▸ **GOAL OF THE EXERCISE**
Each line of the data below that holds the word "baseadas" is to be reported in full.

+++ MATERIALS PROVIDED +++

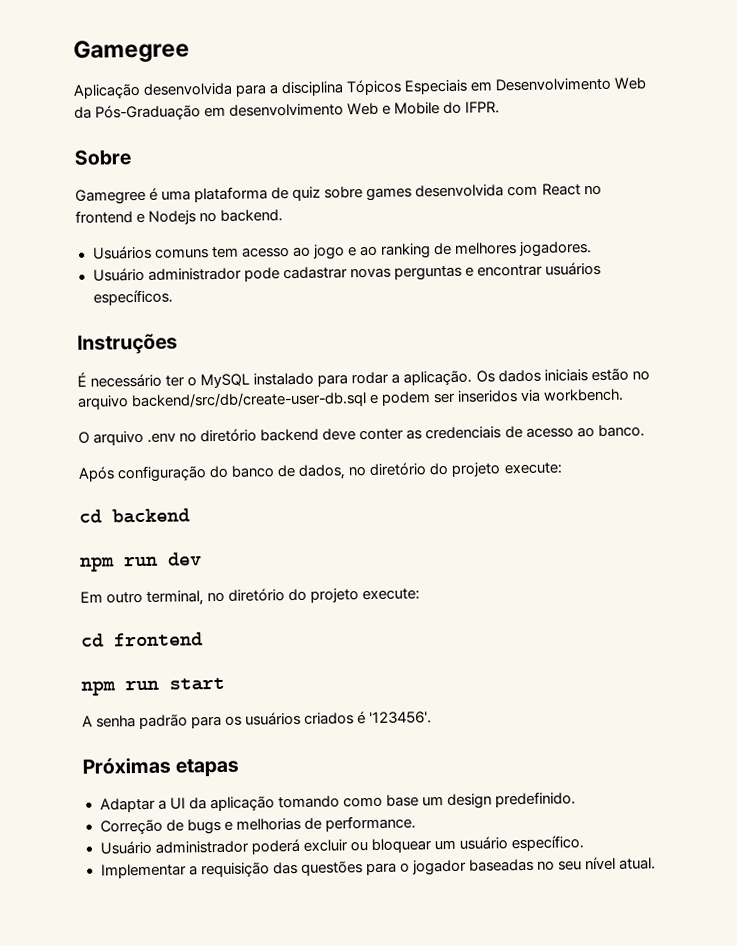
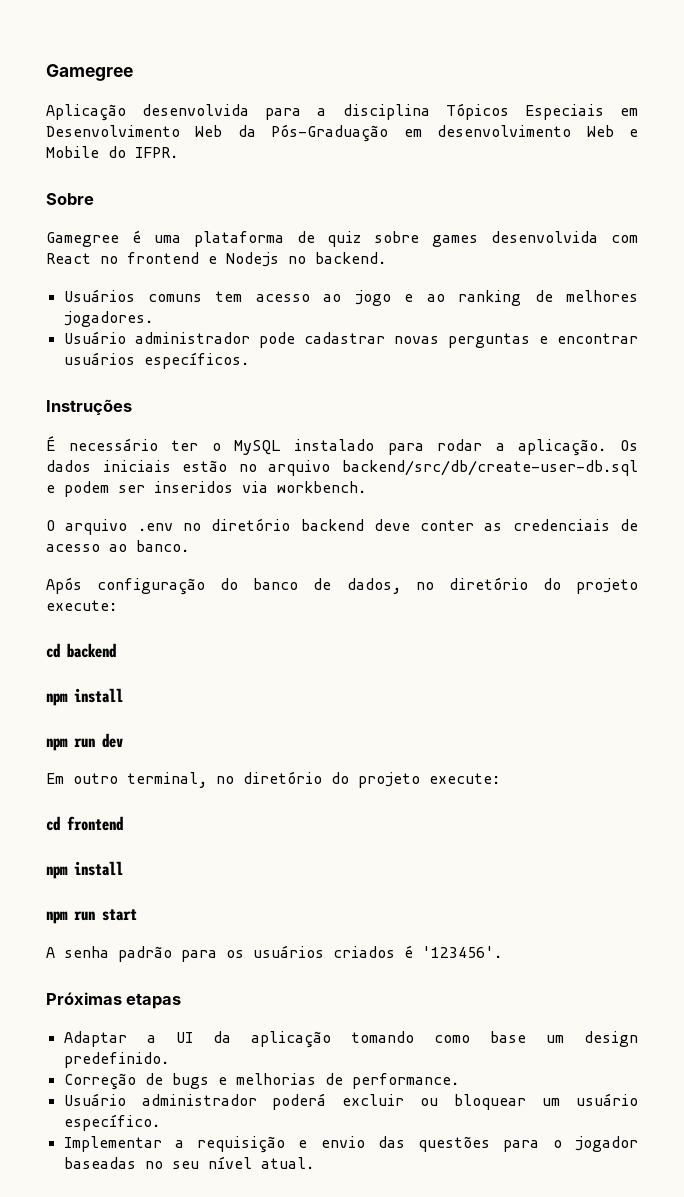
  cd backend
+ npm install
  cd frontend
+ npm install
- Implementar a requisição das questões para o jogador baseadas no seu nível atual.
+ Implementar a requisição e envio das questões para o jogador baseadas no seu nível atual.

+++

▸ **EXERCISE RESULT**
- Implementar a requisição das questões para o jogador baseadas no seu nível atual.
+ Implementar a requisição e envio das questões para o jogador baseadas no seu nível atual.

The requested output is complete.